Your instructions: Output the line containing "flex-end; gap: 8px;" and each line after it through the end of the data, exactly as written, with pictures left out.

Extracted data Block Start

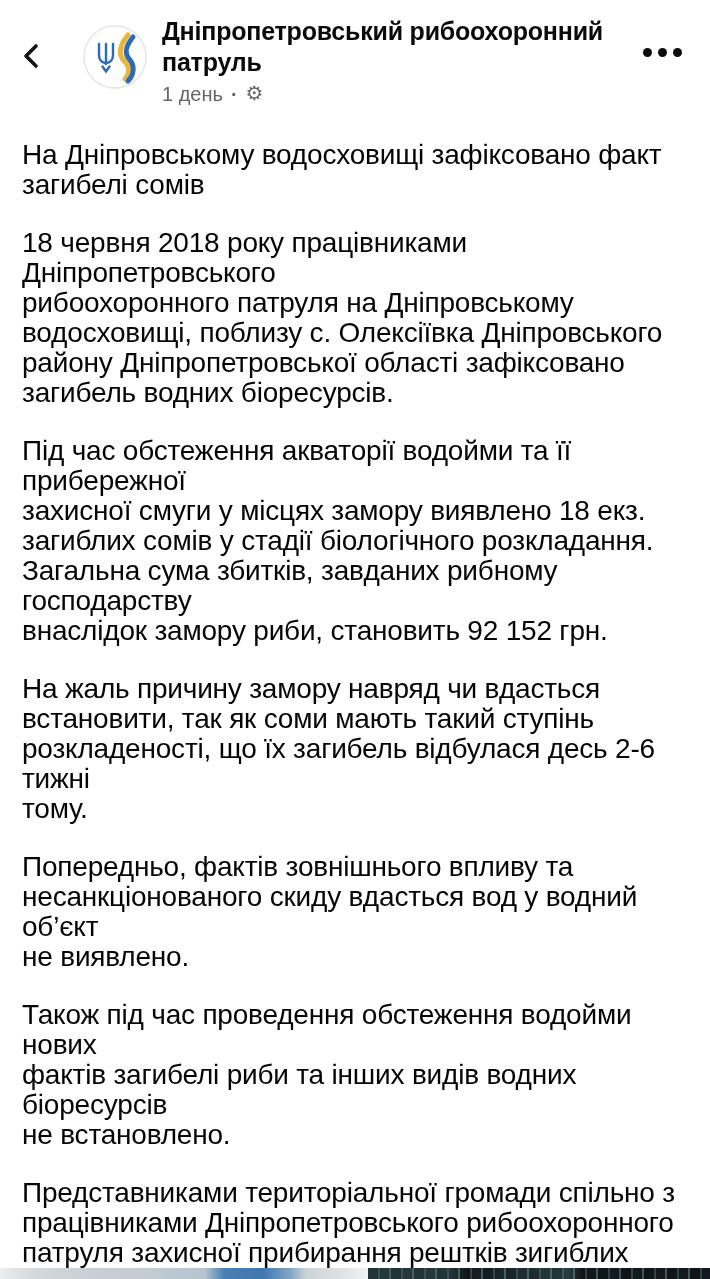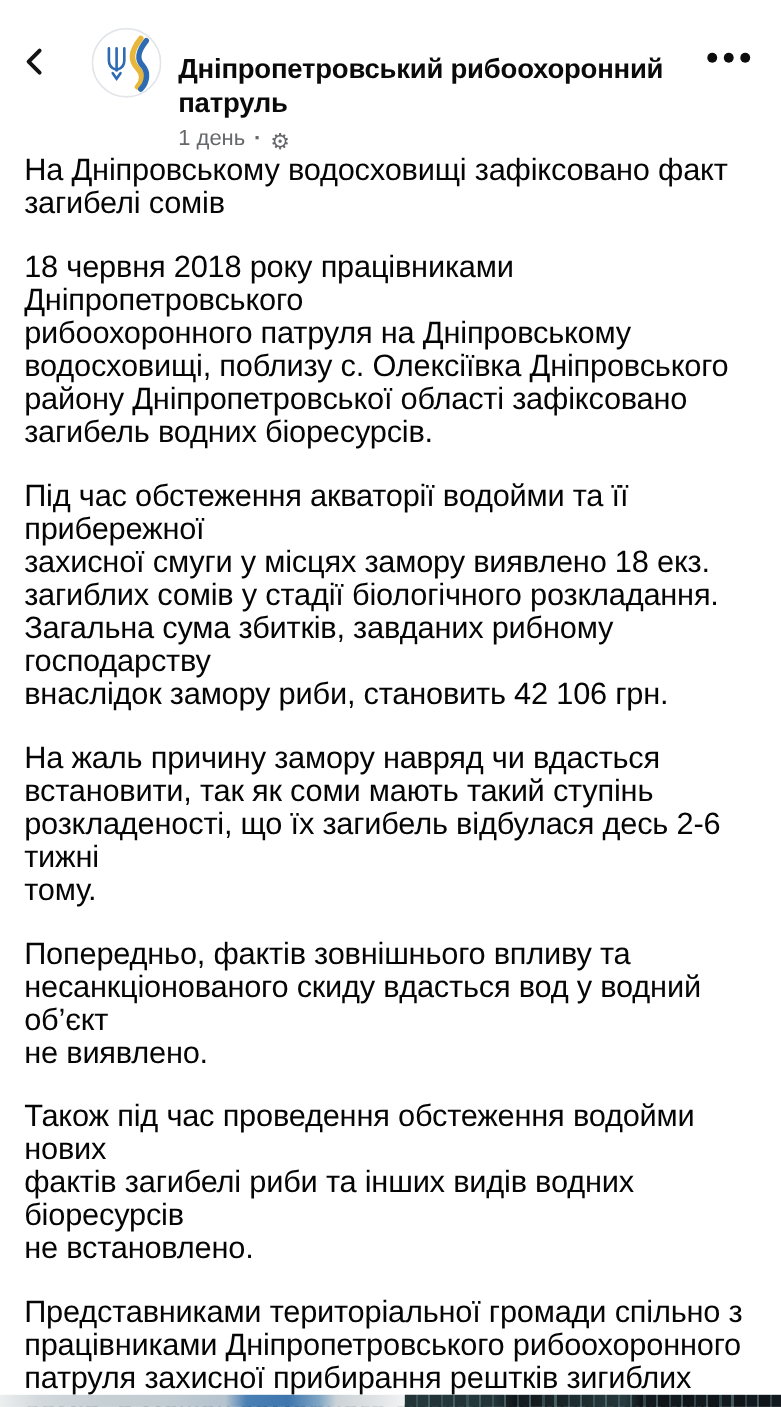--- a/index.html
+++ b/index.html
@@ -26,7 +26,7 @@
     background: none; border-radius: 50%; cursor: pointer;
   }
   .avatar-btn svg { display: block; }
-  .title-block { position: absolute; left: 162px; top: 16px; right: 70px; margin-top: 32px; }
+  .title-block { position: absolute; left: 162px; top: 16px; right: 70px; }
   .page-name {
     font-weight: 700; font-size: 25px; line-height: 31px;
     letter-spacing: -0.2px; white-space: pre-line; color: #0a0a0a;

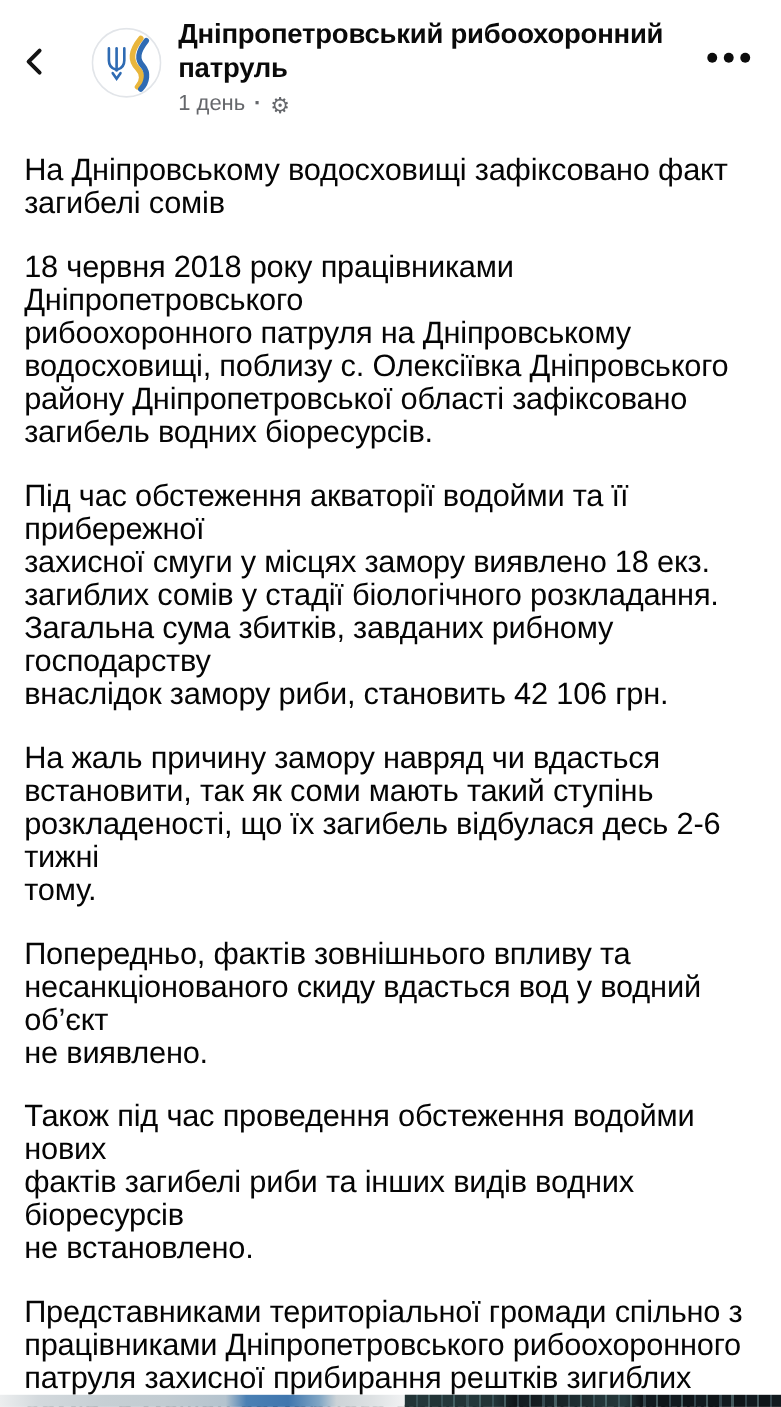--- a/index.html
+++ b/index.html
@@ -34,7 +34,7 @@
     font-family: "Liberation Sans", sans-serif;
   }
   .meta-row {
-    margin-top: 5px; display: flex; align-items: flex-end; gap: 8px;
+    margin-top: 5px; display: flex; align-items: flex-start; gap: 8px;
     color: #65676b; font-size: 20px;
   }
   .gear-icon {

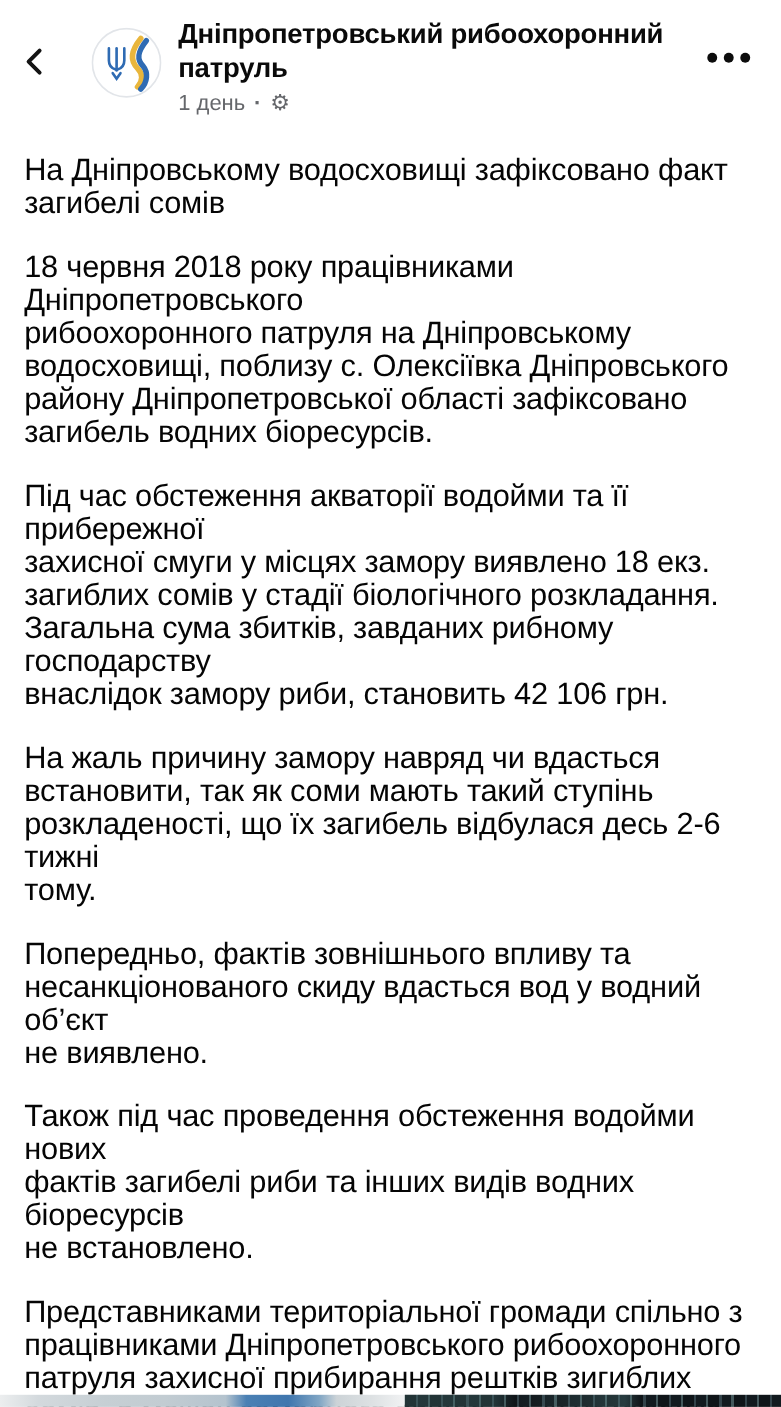--- a/index.html
+++ b/index.html
@@ -144,7 +144,7 @@
 захисної смуги у місцях замору виявлено 18 екз.
 загиблих сомів у стадії біологічного розкладання.
 Загальна сума збитків, завданих рибному господарству
-внаслідок замору риби, становить 42 106 грн.</p>
+внаслідок замору риби, становить 92 152 грн.</p>
   <p>На жаль причину замору навряд чи вдасться
 встановити, так як соми мають такий ступінь
 розкладеності, що їх загибель відбулася десь 2-6 тижні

Extracted data Block End

Output for this task:
-    margin-top: 5px; display: flex; align-items: flex-end; gap: 8px;
+    margin-top: 5px; display: flex; align-items: flex-start; gap: 8px;
     color: #65676b; font-size: 20px;
   }
   .gear-icon {

--- a/index.html
+++ b/index.html
@@ -144,7 +144,7 @@
 захисної смуги у місцях замору виявлено 18 екз.
 загиблих сомів у стадії біологічного розкладання.
 Загальна сума збитків, завданих рибному господарству
-внаслідок замору риби, становить 42 106 грн.</p>
+внаслідок замору риби, становить 92 152 грн.</p>
   <p>На жаль причину замору навряд чи вдасться
 встановити, так як соми мають такий ступінь
 розкладеності, що їх загибель відбулася десь 2-6 тижні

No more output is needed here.